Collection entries

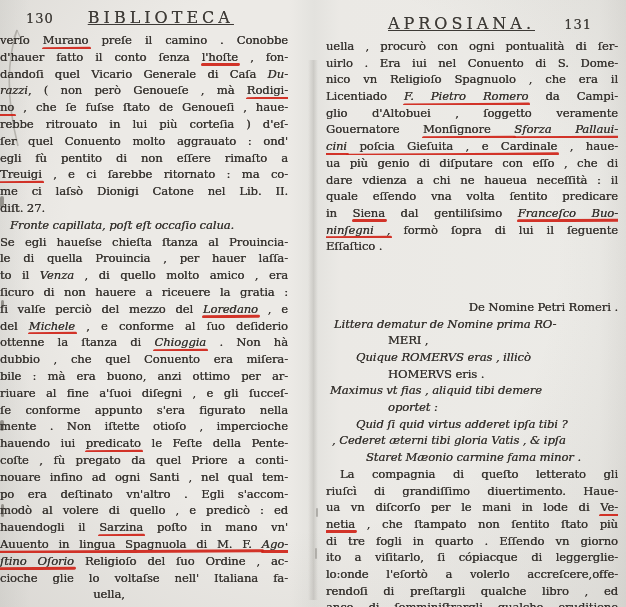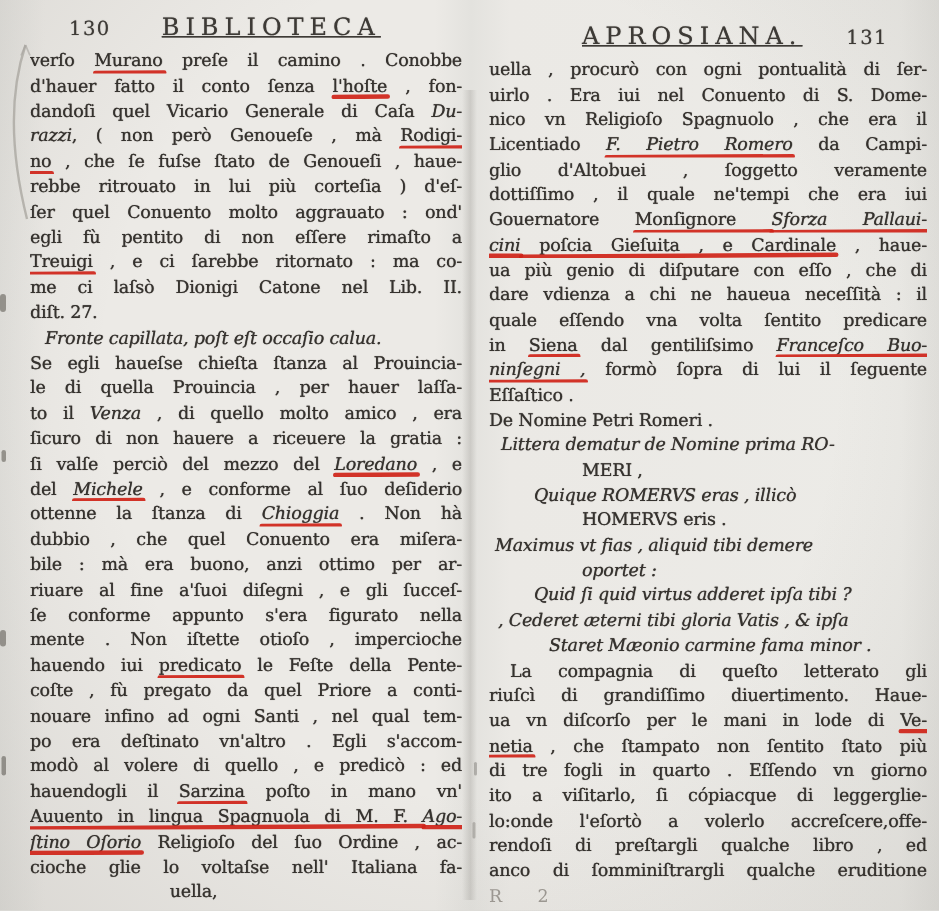--- a/index.html
+++ b/index.html
@@ -5,40 +5,40 @@
   html,body{margin:0;padding:0;background:#dcdbd7;}
   .scan{
     position:relative;width:626px;height:607px;overflow:hidden;
     background:
       radial-gradient(ellipse at 50% 42%, rgba(0,0,0,0) 55%, rgba(95,90,82,0.12) 100%),
       linear-gradient(90deg, #e2e1dd 0px, #eceae6 30px, #eceae6 290px, #e3e2de 314px, #ebe9e5 340px, #ecebe7 600px, #e4e3df 626px);
     font-family:"DejaVu Serif","Liberation Serif",serif;
     color:#35322e;
   }
   .page{position:absolute;}
-  .page-left{left:20px;top:8px;width:288px;}
+  .page-left{left:0;top:8px;width:288px;}
   .page-right{left:326px;top:14px;width:292px;}
   .hdr{display:flex;align-items:baseline;height:21px;color:#3d3a36;
        text-shadow:0 0 .6px rgba(60,56,50,.7);}
   .hdr .num{font-size:13px;letter-spacing:1px;}
   .hdr .title{font-size:16px;letter-spacing:4px;text-decoration:underline;}
   .hdr-left{padding-left:26px;}
   .hdr-left .title{margin-left:34px;}
   .hdr-right{padding-left:62px;}
   .hdr-right .num{margin-left:auto;margin-right:26px;}
   .col{margin-top:3px;filter:blur(.22px);}
   .line{
     height:16.8px;line-height:16.8px;font-size:11.6px;
     letter-spacing:-0.1px;white-space:nowrap;
     text-shadow:0 0 .55px rgba(55,50,45,.75), .3px .3px .4px rgba(55,50,45,.35);
   }
   .page-right .line{height:16.7px;line-height:16.7px;}
   .j{text-align:justify;text-align-last:justify;white-space:normal;overflow:hidden;}
   .a-l{text-align:left;}
-  .a-c{text-align:left;}
+  .a-c{text-align:right;margin-top:44px;}
   .a-r{text-align:center;}
   .it{font-style:italic;margin-top:28px;}
   .faint{color:#9b9791;text-shadow:none;letter-spacing:10px;}
   .ru{position:relative;}
   .ru::after{
     content:"";position:absolute;left:-1px;right:-2px;bottom:-2.5px;height:3px;
     background:#cf2318;opacity:.92;border-radius:2px;transform:rotate(-0.35deg);
   }
   .gutter{
     position:absolute;left:308px;top:60px;width:10px;height:540px;
@@ -117,21 +117,20 @@
     <div class="hdr hdr-right">
       <span class="title">APROSIANA.</span>
       <span class="num">131</span>
     </div>
     <div class="col" id="right-col">
         <div class="line j"><span>uella , procurò con ogni pontualità di ſer-</span></div>
         <div class="line j"><span>uirlo . Era iui nel Conuento di S. Dome-</span></div>
         <div class="line j"><span>nico vn Religioſo Spagnuolo , che era il</span></div>
         <div class="line j"><span>Licentiado </span><span class="it ru">F. Pietro Romero</span><span> da Campi-</span></div>
         <div class="line j"><span>glio d'Altobuei , ſoggetto veramente</span></div>
-        <div class="line j"><span>dottiſſimo , il quale ne'tempi che era iui</span></div>
         <div class="line j"><span>Gouernatore </span><span class="ru">Monſignore </span><span class="it ru">Sforza Pallaui-</span></div>
         <div class="line j"><span class="it ru">cini</span><span class="ru"> poſcia Gieſuita , e Cardinale</span><span> , haue-</span></div>
         <div class="line j"><span>ua più genio di diſputare con eſſo , che di</span></div>
         <div class="line j"><span>dare vdienza a chi ne haueua neceſſità : il</span></div>
         <div class="line j"><span>quale eſſendo vna volta ſentito predicare</span></div>
         <div class="line j"><span>in </span><span class="ru">Siena</span><span> dal gentiliſsimo </span><span class="it ru">Franceſco Buo-</span></div>
         <div class="line j"><span class="it ru">ninſegni ,</span><span> formò ſopra di lui il ſeguente</span></div>
         <div class="line a-l"><span>Eſſaſtico .</span></div>
         <div class="line a-c"><span>De Nomine Petri Romeri .</span></div>
         <div class="line a-l" style="padding-left: 8px;"><span class="it">Littera dematur de Nomine prima RO-</span></div>

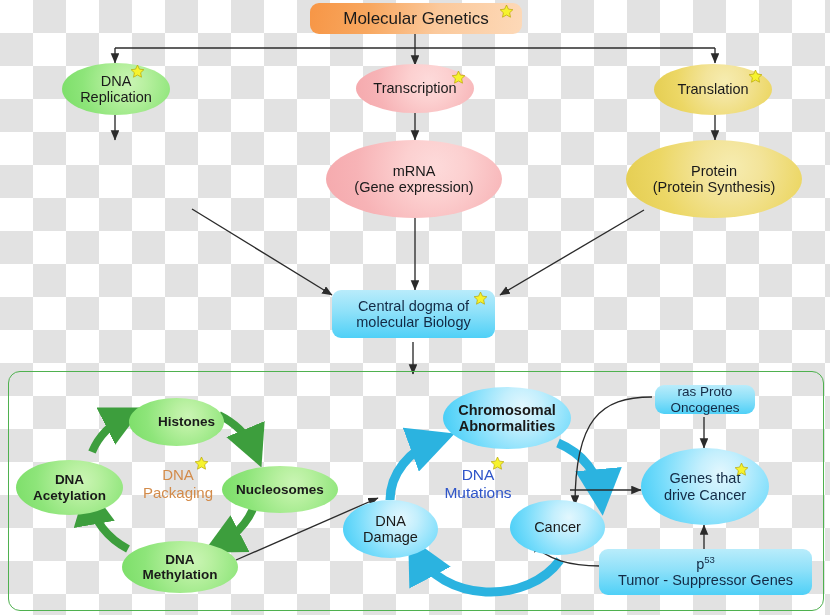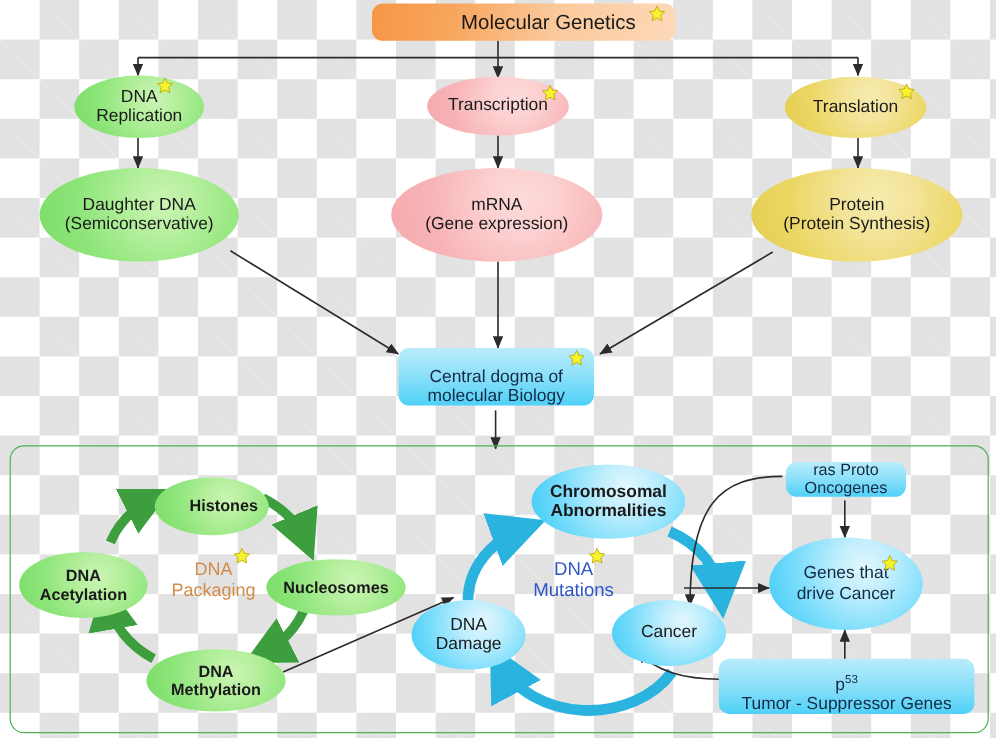--- a/index.html
+++ b/index.html
@@ -23,21 +23,21 @@
   .ellipse{border-radius:50%;}
   .rbox{border-radius:9px;}
 
   .txt{position:relative;z-index:2;padding:0 4px;}
 
   
   .fill-orange{background:linear-gradient(100deg,#f79646 0%,#f8a75f 28%,#fbc99c 60%,#fdd9b8 100%);}
   .fill-green{background:radial-gradient(circle at 62% 38%, #caf5b4 0%, #b8f0a0 22%, #8ee57a 62%, #79dd66 100%);}
   .fill-pink{background:radial-gradient(circle at 62% 34%, #fddada 0%, #fcd0d0 25%, #f7b3b6 65%, #f5a8ac 100%);}
   .fill-yellow{background:radial-gradient(circle at 60% 34%, #f6ecb0 0%, #f3e49a 25%, #ecd765 62%, #e3cc4e 100%);}
-  .fill-blue-box{background:linear-gradient(180deg,#b9ecfb 0%,#8fe1f9 45%,#4fd0f7 100%);align-items:flex-end;}
+  .fill-blue-box{background:linear-gradient(180deg,#b9ecfb 0%,#8fe1f9 45%,#4fd0f7 100%);}
   .fill-blue-ell{background:radial-gradient(circle at 62% 32%, #e2f7fe 0%, #c4effd 22%, #76dcfb 62%, #38c9f5 100%);}
 
   .t14{font-size:14.5px;}
   .t13{font-size:13.5px;}
 
   .star{position:absolute;z-index:5;width:15px;height:15px;}
 
   .panel{position:absolute;border:1.4px solid #4fb14f;border-radius:12px;background:transparent;}
 
   .label-free{position:absolute;text-align:center;line-height:1.18;}
@@ -105,43 +105,37 @@
       <path d="M704,417 L704,448" marker-end="url(#ah)"></path>
 
       <path d="M570,490 L641,490" marker-end="url(#ah)"></path>
 
       <path d="M704,550 L704,525" marker-end="url(#ah)"></path>
 
       <path d="M600,566 C570,566 548,560 531,543" marker-end="url(#ah)"></path>
     </g>
   </svg>
 
-  <div class="node rbox fill-orange" style="left:310px;top:3px;width:212px;height:31px;padding-left:41px;">
+  <div class="node rbox fill-orange" style="left:310px;top:3px;width:212px;height:31px;">
     <span class="txt" style="font-size:17px;">Molecular Genetics</span>
     <svg class="star" viewBox="0 0 24 24" style="right:8px;top:1px;">
       <path d="M12 1.6l3.1 6.6 7.1.9-5.2 4.9 1.4 7.1L12 17.6 5.6 21.1 7 14 1.8 9.1l7.1-.9z" fill="#f6f32e" stroke="#b8a400" stroke-width="1.1"></path>
     </svg>
   </div>
 
   <div class="node ellipse fill-green" style="left:62px;top:63px;width:108px;height:52px;">
     <span class="txt t14">
       <span>DNA</span><br>
       <span>Replication</span>
     </span>
     <svg class="star" viewBox="0 0 24 24" style="right:25px;top:1px;">
       <path d="M12 1.6l3.1 6.6 7.1.9-5.2 4.9 1.4 7.1L12 17.6 5.6 21.1 7 14 1.8 9.1l7.1-.9z" fill="#f6f32e" stroke="#b8a400" stroke-width="1.1"></path>
     </svg>
   </div>
 
-  <div class="node ellipse fill-green" style="left:33px;top:140px;width:166px;height:78px;">
-    <span class="txt t14">
-      <span>Daughter DNA</span><br>
-      <span>(Semiconservative)</span>
-    </span>
-  </div>
 
   <div class="node ellipse fill-pink" style="left:356px;top:64px;width:118px;height:49px;">
     <span class="txt t14">Transcription</span>
     <svg class="star" viewBox="0 0 24 24" style="right:8px;top:6px;">
       <path d="M12 1.6l3.1 6.6 7.1.9-5.2 4.9 1.4 7.1L12 17.6 5.6 21.1 7 14 1.8 9.1l7.1-.9z" fill="#f6f32e" stroke="#b8a400" stroke-width="1.1"></path>
     </svg>
   </div>
 
   <div class="node ellipse fill-pink" style="left:326px;top:140px;width:176px;height:78px;">
     <span class="txt t14">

### Instructions for the task
Show each line of the data that contains the string "text".

### Exercise answer
        text-shadow:0 0 .6px rgba(60,56,50,.7);}
   .hdr .title{font-size:16px;letter-spacing:4px;text-decoration:underline;}
     text-shadow:0 0 .55px rgba(55,50,45,.75), .3px .3px .4px rgba(55,50,45,.35);
   .j{text-align:justify;text-align-last:justify;white-space:normal;overflow:hidden;}
   .a-l{text-align:left;}
-  .a-c{text-align:left;}
+  .a-c{text-align:right;margin-top:44px;}
   .a-r{text-align:center;}
   .faint{color:#9b9791;text-shadow:none;letter-spacing:10px;}
   .label-free{position:absolute;text-align:center;line-height:1.18;}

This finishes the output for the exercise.